El gobierno del presidente Donald Trumpplanea intensificar el cerco financiero contra el régimen de Teherán apuntando a los pocos países aliados que le quedan y a sus líneas de sustento económico, con una fuerte advertencia a Pekin.
Esta semana, Trump anunció la "operación económica más destructiva jamás realizada" y puso a cargo al secretario del Tesoro, Scott Bessent, a cargo de esta tarea. "Vamos a colapsar este régimen", sostuvo el funcionario.
El "D-Day Económico", como le gusta llamar Trump a esta campaña de asfixia económica, comenzó a tomar forma en abril, cuando le impuso al país persa un bloqueo naval y en el estrecho de Ormuz. "Hubo un cambio importante en abril cuando el presidente decidió el bloqueo", dijo la analista Victoria Coates al medio Just The News.
"Y Irán no estaba preparado para eso. Así que esperaban poder seguir sacando unos 750,000 barriles [de petróleo] al día, seguir recibiendo sus importaciones críticas, y eso es realmente muy importante. La mayoría de la gente no aprecia esto porque Irán no ha invertido nada en su propia economía. Dependen en gran medida de las importaciones.

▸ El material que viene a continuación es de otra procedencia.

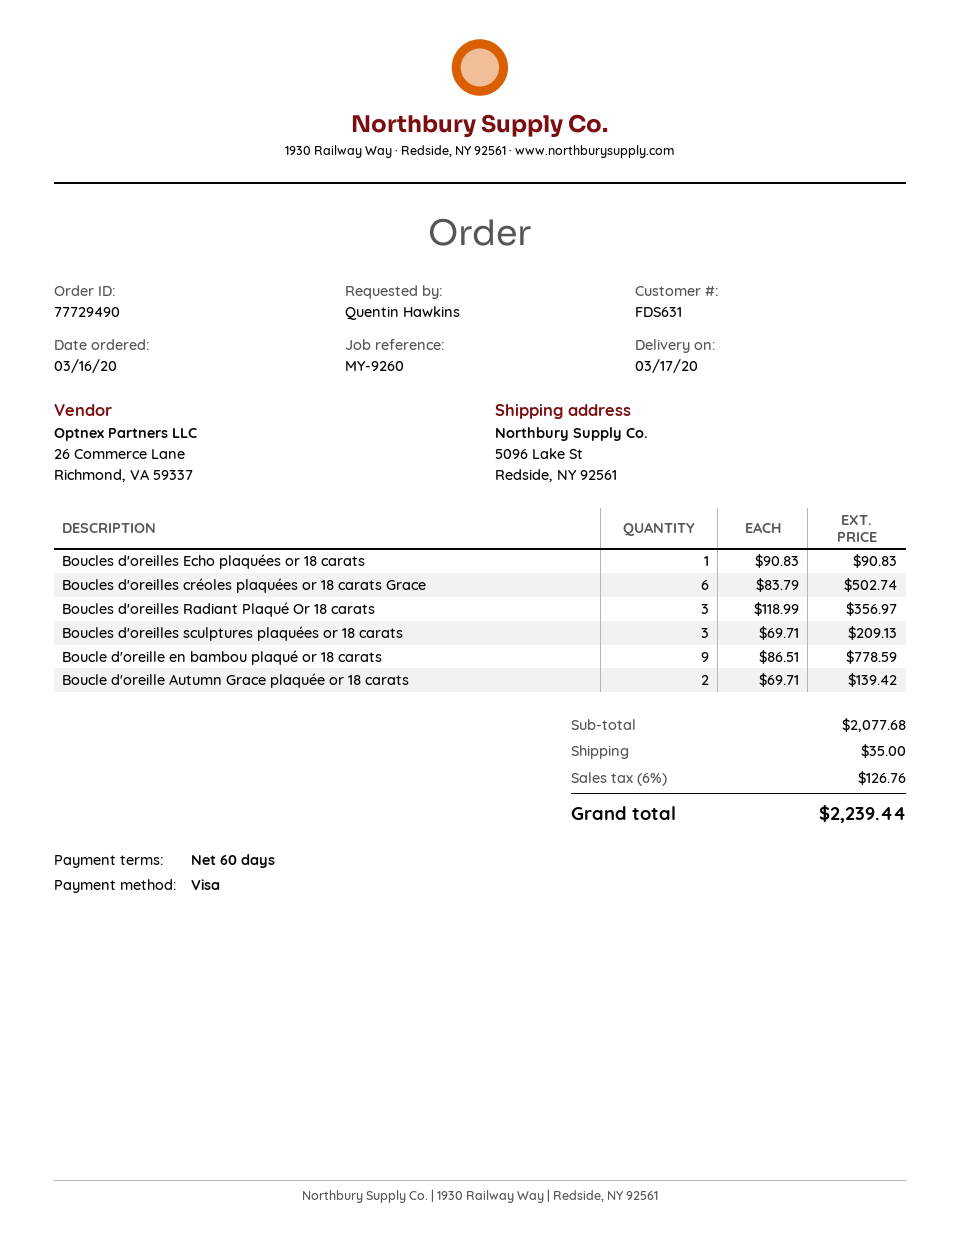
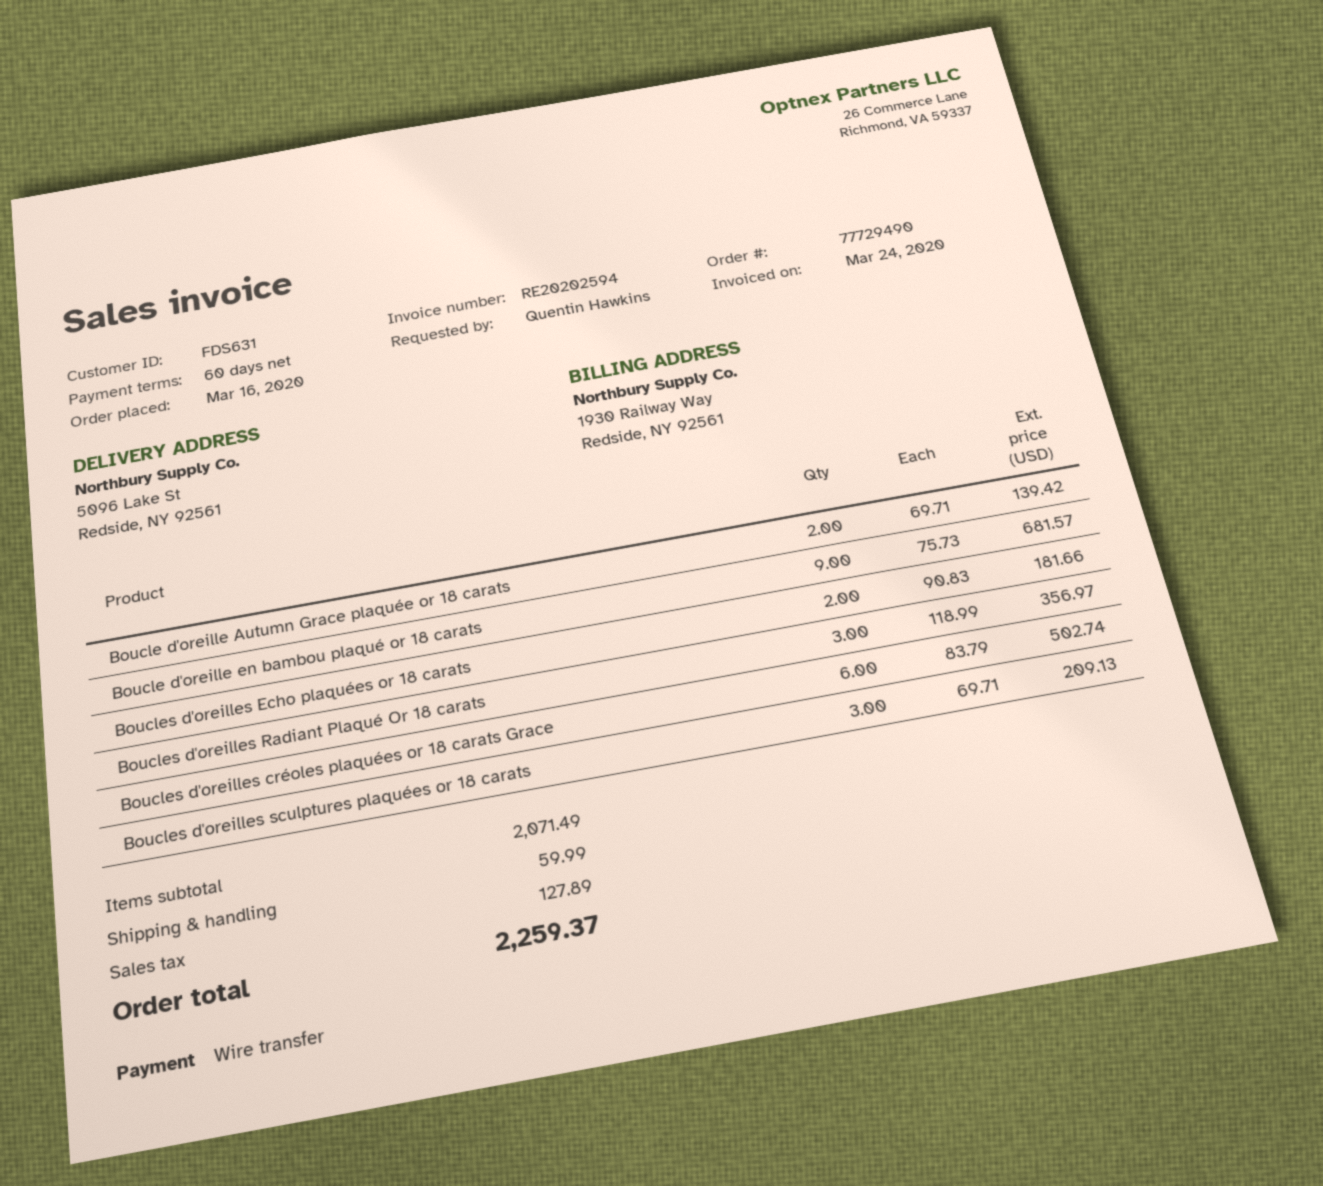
payment method: Visa -> bank transfer
Boucles d'oreilles Echo plaquées or 18 carats: 1 x 90.83 = 90.83 -> 2 x 90.83 = 181.66
Boucle d'oreille en bambou plaqué or 18 carats: 9 x 86.51 = 778.59 -> 9 x 75.73 = 681.57
subtotal: 2077.68 -> 2071.49
shipping: 35.00 -> 59.99
tax: 126.76 -> 127.89
total: 2239.44 -> 2259.37

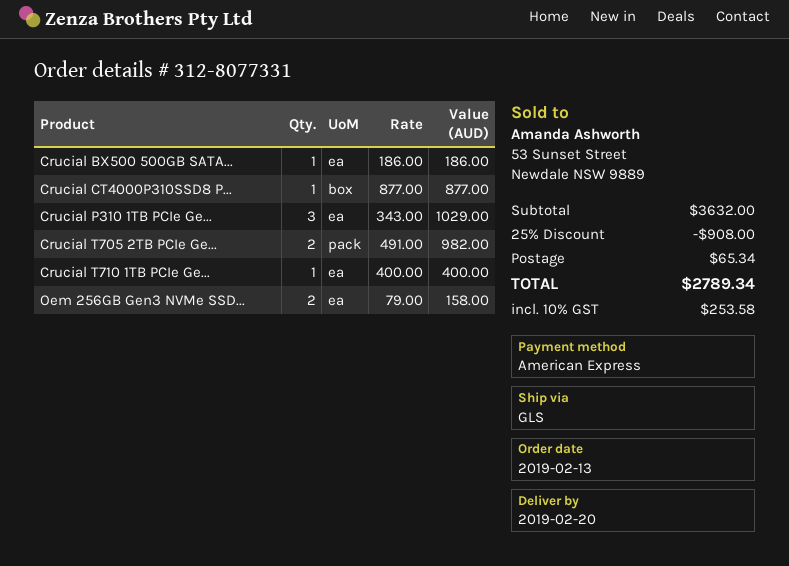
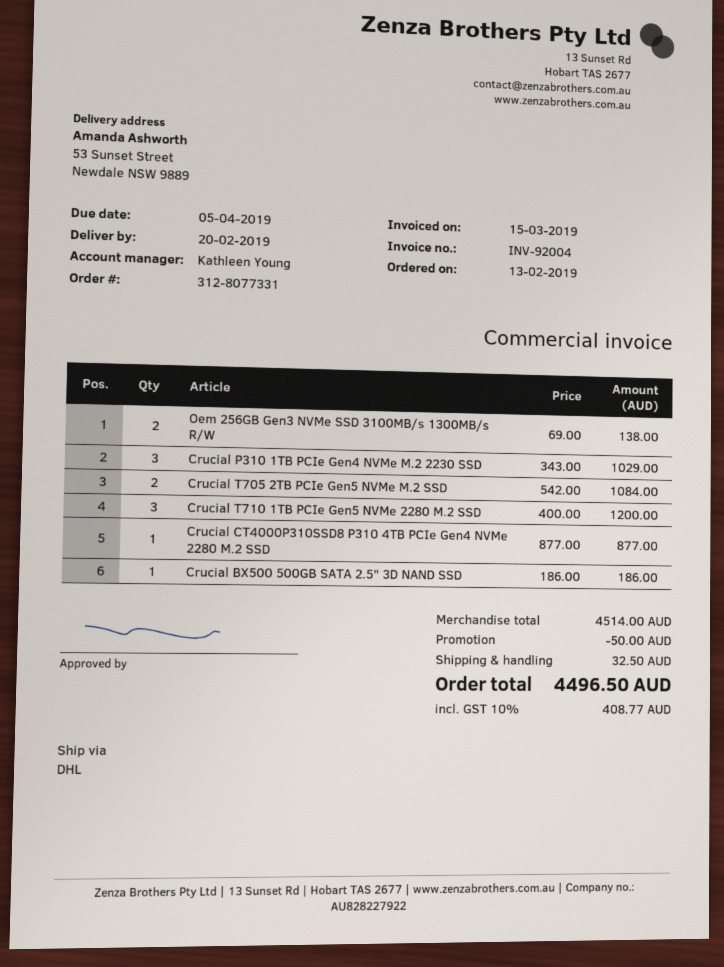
shipping method: GLS -> DHL
Crucial T705 2TB PCIe Ge...: 2 x 491.00 = 982.00 -> 2 x 542.00 = 1084.00
Crucial T710 1TB PCIe Ge...: 1 x 400.00 = 400.00 -> 3 x 400.00 = 1200.00
Oem 256GB Gen3 NVMe SSD...: 2 x 79.00 = 158.00 -> 2 x 69.00 = 138.00
subtotal: 3632.00 -> 4514.00
discount: 908.00 -> 50.00
shipping: 65.34 -> 32.50
tax: 10% = 253.58 -> 10% = 408.77
total: 2789.34 -> 4496.50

Cortamos todo eso, y así, lentamente durante el verano... simplemente los estamos estrangulando", analizó Coates.
El D-Day económico de Trump le llegó a Teherán.
Justo un día antes del anuncio del presidente, los Emiratos Árabes Unidos anunciaron que suspenderían todo el comercio y las transacciones financieras con Irán después de que el régimen terrorista dispara un misil a uno de sus barcos.
En junio, el Tesoro estadounidense sancionó a Ali Ansari, el banquero personal del nuevo Líder Supremo Mojtaba Khamenei, un ciudadano iraní que vive en en Dubái que ha utilizado sus vínculos con el régimen iraní para malversar fondos gubernamentales y acumular "una red global de propiedades de inversión y tenencias financieras".
China, que recibe la mayor parte de su petróleo de Irán y sus bancos ayudan al régimen a burlas las sanciones, también enfrentaría acciones por parte de Washington si no se pone al día y apoya el bloqueo económico. El régimen comunista de Xi Jinping también le ha vendido a Teherán la tecnología y los insumos requeridos para construir su arsenal de drones de ataque y misiles.
La economía de Irán sufre de una inflación alta, un desempleo galopante y una disminución de la producción agrícola tras años de sequía, tres factores que llevaron a la República Islámica al borde del colapso político en febrero pasado, y que solo una violenta represión puso fin a la ola de manifestaciones.
Pekin tiene que empezar a presionar a su régimen aliado, dijo Bessent.